> EXERCISE AIM
Lines to return, exactly: from the line with "- Datenstruktur – Überblick" to the line with "teils geordnet (z." in the entries below, both included.

> GIVEN RECORDS
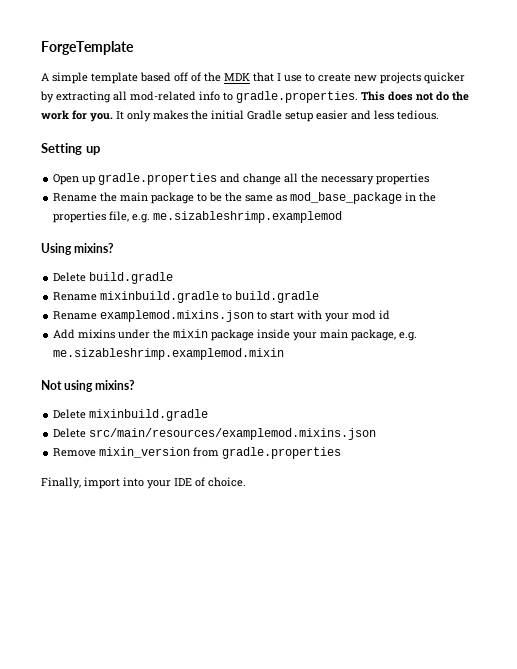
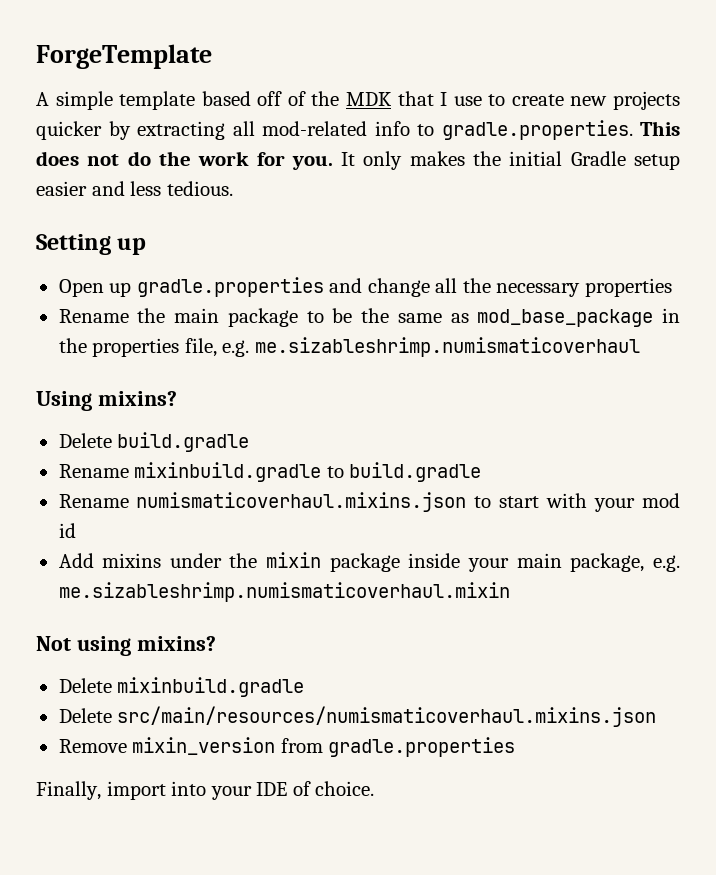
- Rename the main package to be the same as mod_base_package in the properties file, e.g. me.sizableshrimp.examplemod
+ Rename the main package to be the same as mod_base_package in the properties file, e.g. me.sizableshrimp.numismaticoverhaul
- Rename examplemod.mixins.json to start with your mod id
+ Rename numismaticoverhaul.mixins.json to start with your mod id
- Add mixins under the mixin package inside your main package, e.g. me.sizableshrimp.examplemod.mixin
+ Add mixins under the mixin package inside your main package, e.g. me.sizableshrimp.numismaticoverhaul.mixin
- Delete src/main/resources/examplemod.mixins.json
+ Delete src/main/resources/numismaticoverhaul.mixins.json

==

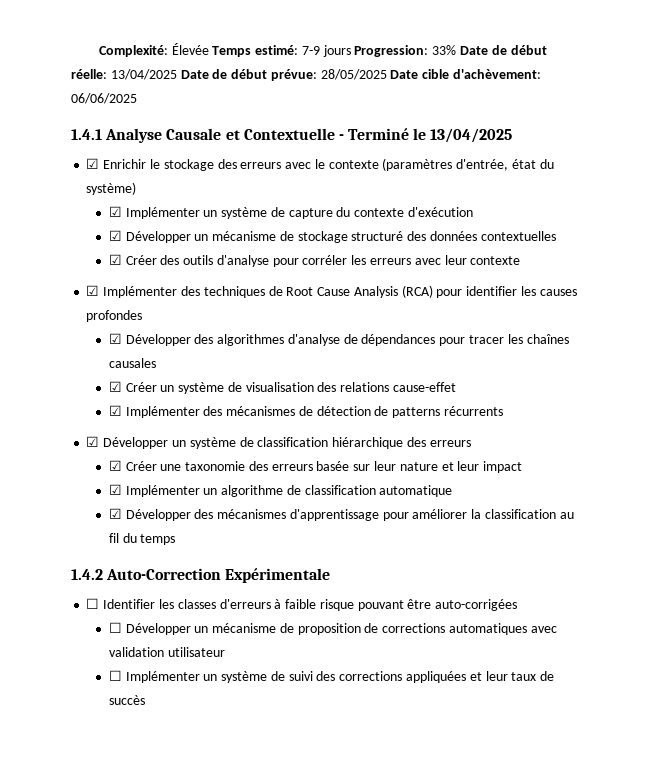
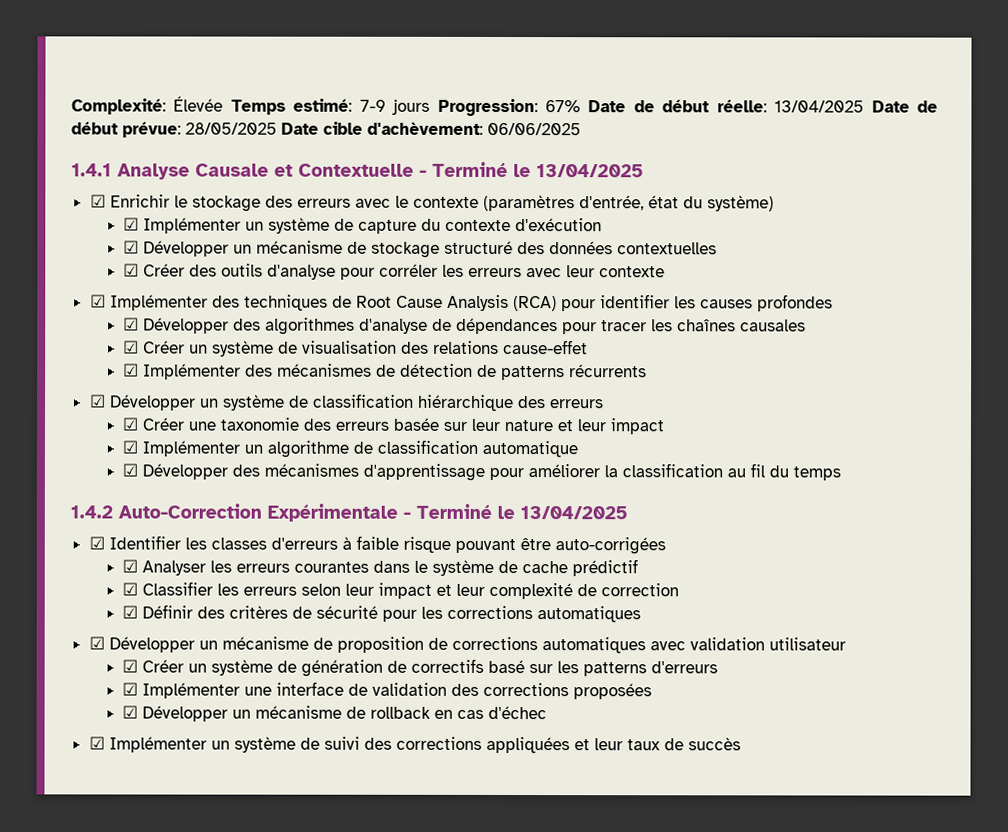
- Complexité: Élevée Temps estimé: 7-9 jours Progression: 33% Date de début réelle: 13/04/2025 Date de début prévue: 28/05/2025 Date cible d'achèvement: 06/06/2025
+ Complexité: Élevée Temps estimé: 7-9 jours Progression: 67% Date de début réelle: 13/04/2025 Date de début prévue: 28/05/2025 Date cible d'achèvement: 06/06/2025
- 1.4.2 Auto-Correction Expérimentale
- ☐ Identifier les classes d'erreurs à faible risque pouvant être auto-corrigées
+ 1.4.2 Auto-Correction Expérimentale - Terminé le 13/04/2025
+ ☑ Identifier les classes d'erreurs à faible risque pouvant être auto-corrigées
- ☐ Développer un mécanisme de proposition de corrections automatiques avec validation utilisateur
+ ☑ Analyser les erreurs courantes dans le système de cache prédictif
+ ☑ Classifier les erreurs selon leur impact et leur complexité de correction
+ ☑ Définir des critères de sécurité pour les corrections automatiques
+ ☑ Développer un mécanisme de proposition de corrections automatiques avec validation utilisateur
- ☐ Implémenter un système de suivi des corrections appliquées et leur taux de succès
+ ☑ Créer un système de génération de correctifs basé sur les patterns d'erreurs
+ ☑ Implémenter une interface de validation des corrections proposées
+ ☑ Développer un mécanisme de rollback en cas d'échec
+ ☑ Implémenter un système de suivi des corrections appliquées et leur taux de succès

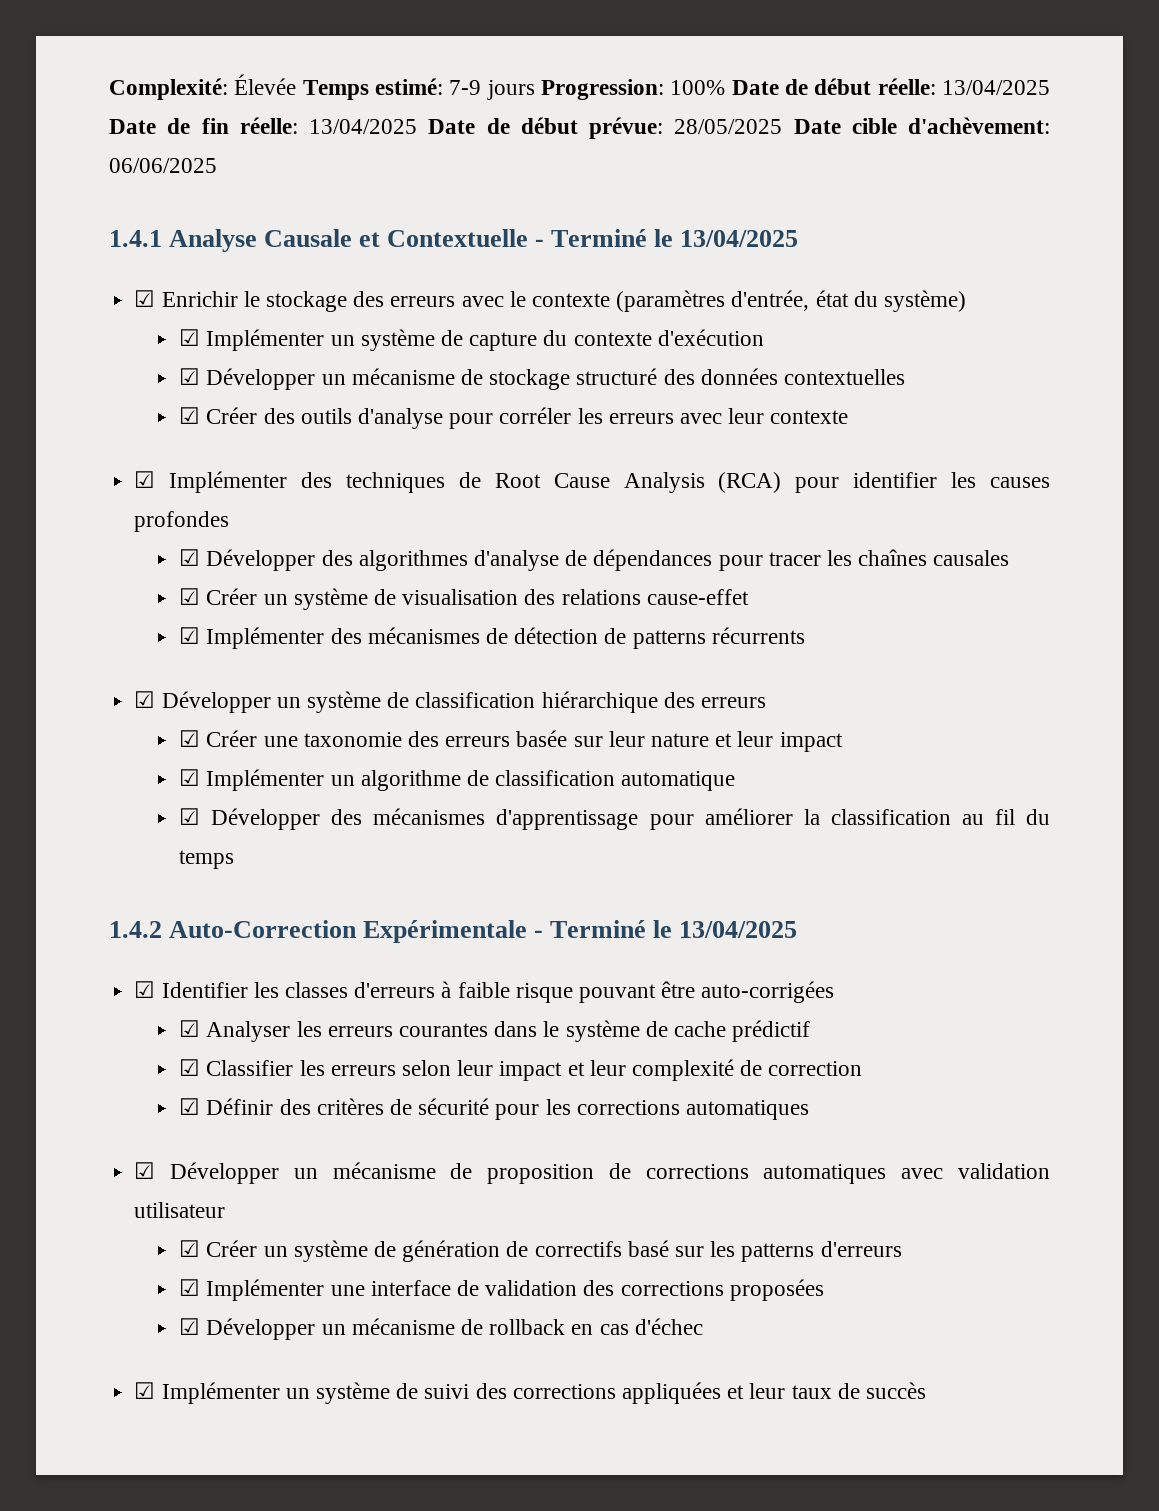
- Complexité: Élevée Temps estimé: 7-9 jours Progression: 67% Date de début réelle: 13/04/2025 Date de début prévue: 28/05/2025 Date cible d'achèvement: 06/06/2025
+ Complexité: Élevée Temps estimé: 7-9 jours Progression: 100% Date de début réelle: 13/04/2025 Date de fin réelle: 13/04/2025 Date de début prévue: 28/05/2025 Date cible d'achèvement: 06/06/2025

* * *

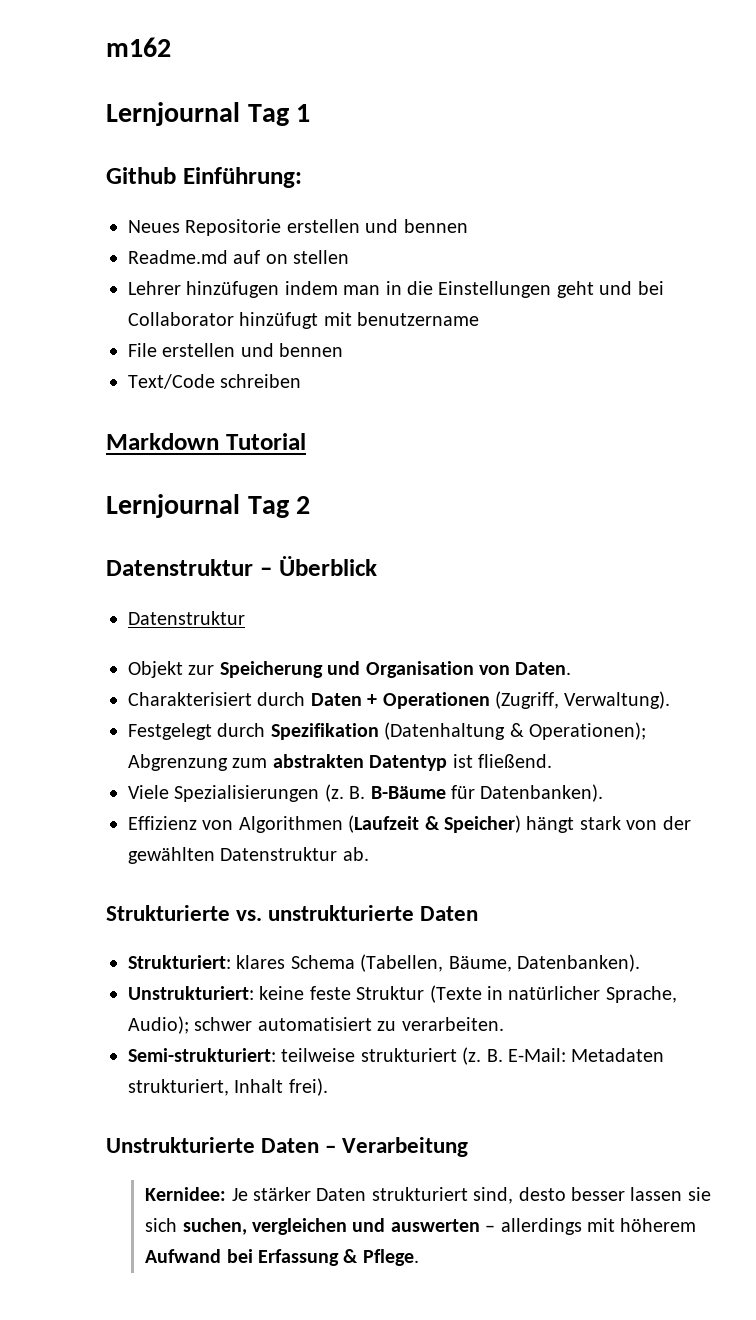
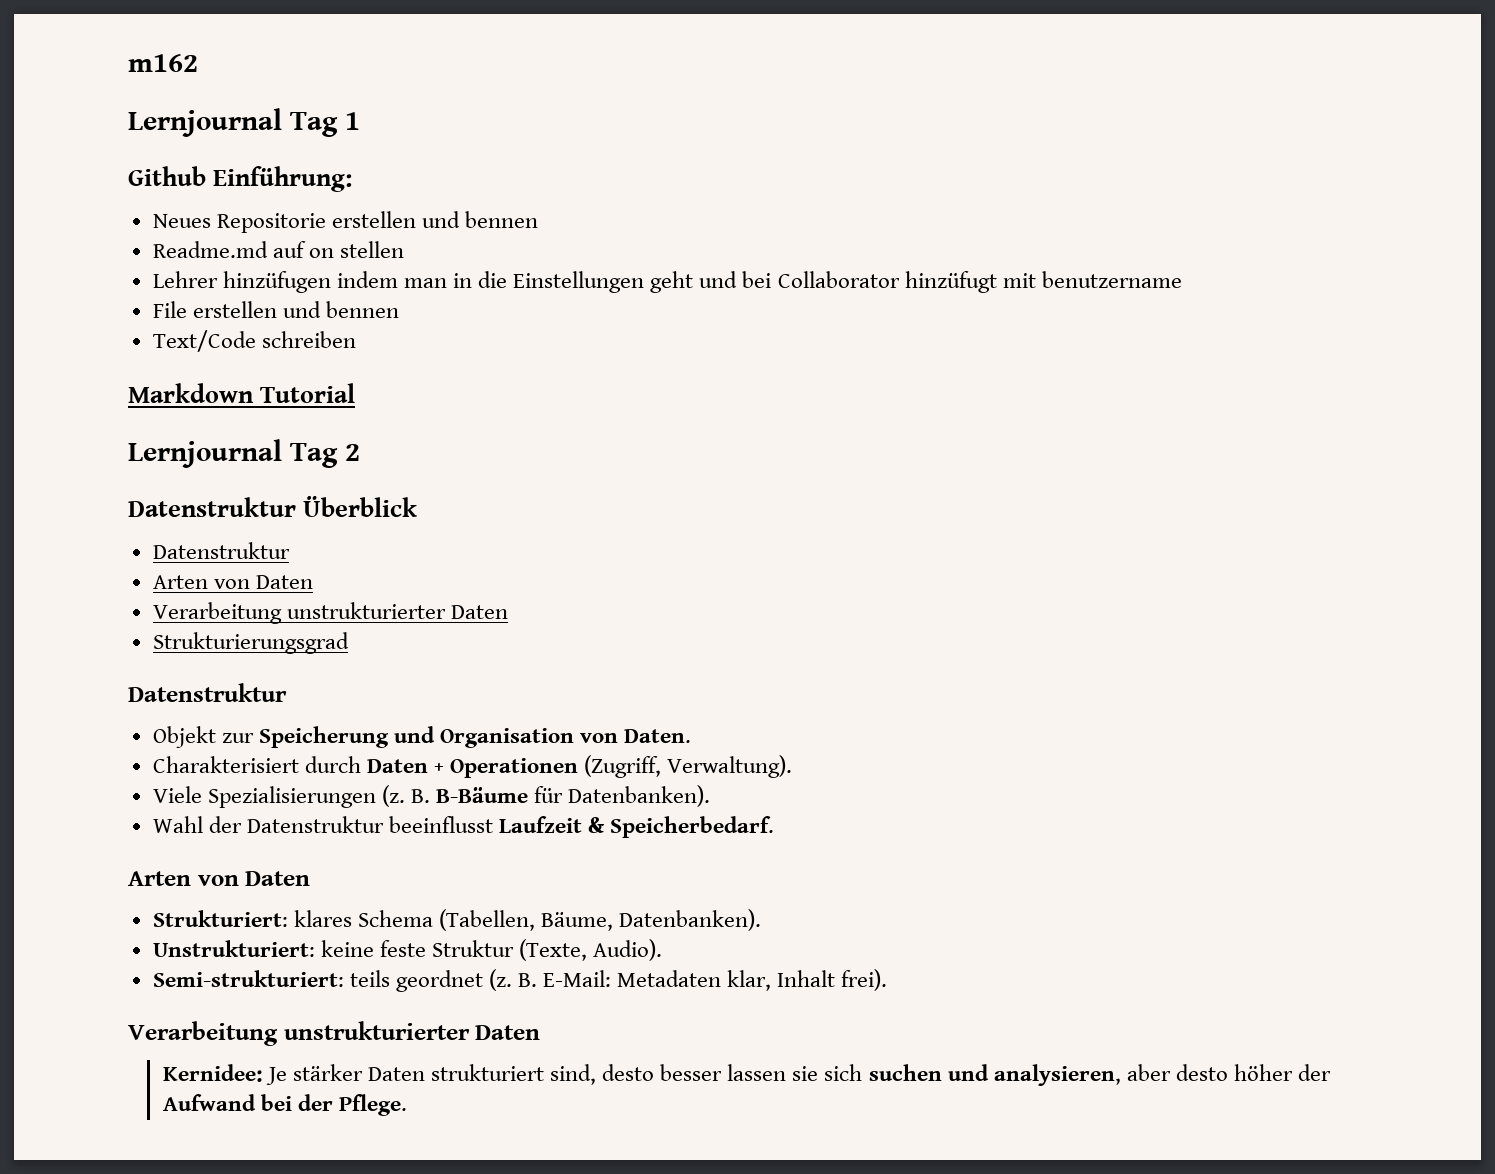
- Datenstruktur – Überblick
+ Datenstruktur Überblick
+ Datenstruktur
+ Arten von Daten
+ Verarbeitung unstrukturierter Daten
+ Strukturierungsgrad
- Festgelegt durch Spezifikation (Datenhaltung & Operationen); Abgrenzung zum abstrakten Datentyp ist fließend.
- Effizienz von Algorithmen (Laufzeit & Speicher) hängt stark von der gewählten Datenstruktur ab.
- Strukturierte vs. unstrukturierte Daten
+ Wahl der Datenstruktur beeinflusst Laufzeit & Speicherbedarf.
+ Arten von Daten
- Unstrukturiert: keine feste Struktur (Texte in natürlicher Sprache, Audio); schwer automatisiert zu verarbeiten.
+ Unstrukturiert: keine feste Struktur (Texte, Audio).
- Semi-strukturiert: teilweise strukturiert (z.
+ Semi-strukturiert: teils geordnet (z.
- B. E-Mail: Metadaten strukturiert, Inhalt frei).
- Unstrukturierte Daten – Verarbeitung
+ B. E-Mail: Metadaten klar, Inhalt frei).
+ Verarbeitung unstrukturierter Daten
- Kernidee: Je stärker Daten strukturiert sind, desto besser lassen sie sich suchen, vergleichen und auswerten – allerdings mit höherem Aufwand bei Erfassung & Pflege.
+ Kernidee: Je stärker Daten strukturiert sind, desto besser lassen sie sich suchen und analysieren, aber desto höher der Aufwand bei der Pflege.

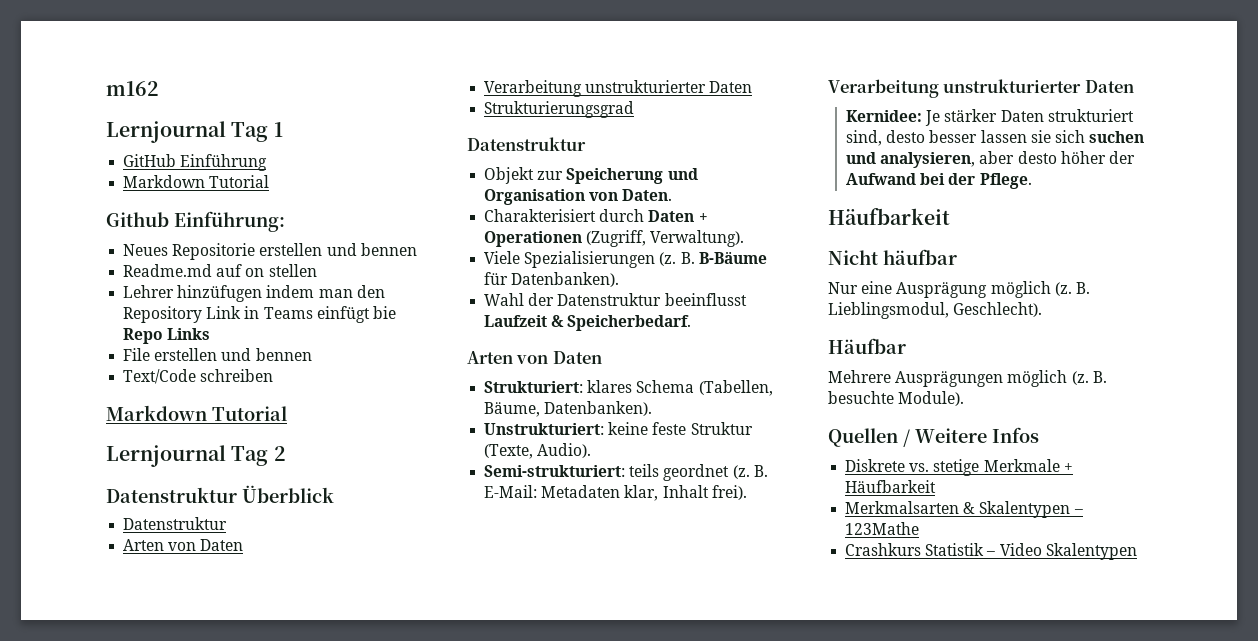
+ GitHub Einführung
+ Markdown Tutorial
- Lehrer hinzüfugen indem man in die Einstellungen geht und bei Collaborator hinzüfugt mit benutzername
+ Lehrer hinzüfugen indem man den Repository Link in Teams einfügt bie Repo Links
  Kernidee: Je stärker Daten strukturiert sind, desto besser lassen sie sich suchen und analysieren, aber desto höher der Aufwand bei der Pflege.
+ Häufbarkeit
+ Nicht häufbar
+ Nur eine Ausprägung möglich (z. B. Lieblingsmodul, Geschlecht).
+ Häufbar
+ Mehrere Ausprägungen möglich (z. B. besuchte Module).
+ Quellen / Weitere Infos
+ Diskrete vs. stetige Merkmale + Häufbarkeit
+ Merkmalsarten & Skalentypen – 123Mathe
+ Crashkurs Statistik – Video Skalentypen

> ANSWER BOX
- Datenstruktur – Überblick
+ Datenstruktur Überblick
+ Datenstruktur
+ Arten von Daten
+ Verarbeitung unstrukturierter Daten
+ Strukturierungsgrad
- Festgelegt durch Spezifikation (Datenhaltung & Operationen); Abgrenzung zum abstrakten Datentyp ist fließend.
- Effizienz von Algorithmen (Laufzeit & Speicher) hängt stark von der gewählten Datenstruktur ab.
- Strukturierte vs. unstrukturierte Daten
+ Wahl der Datenstruktur beeinflusst Laufzeit & Speicherbedarf.
+ Arten von Daten
- Unstrukturiert: keine feste Struktur (Texte in natürlicher Sprache, Audio); schwer automatisiert zu verarbeiten.
+ Unstrukturiert: keine feste Struktur (Texte, Audio).
- Semi-strukturiert: teilweise strukturiert (z.
+ Semi-strukturiert: teils geordnet (z.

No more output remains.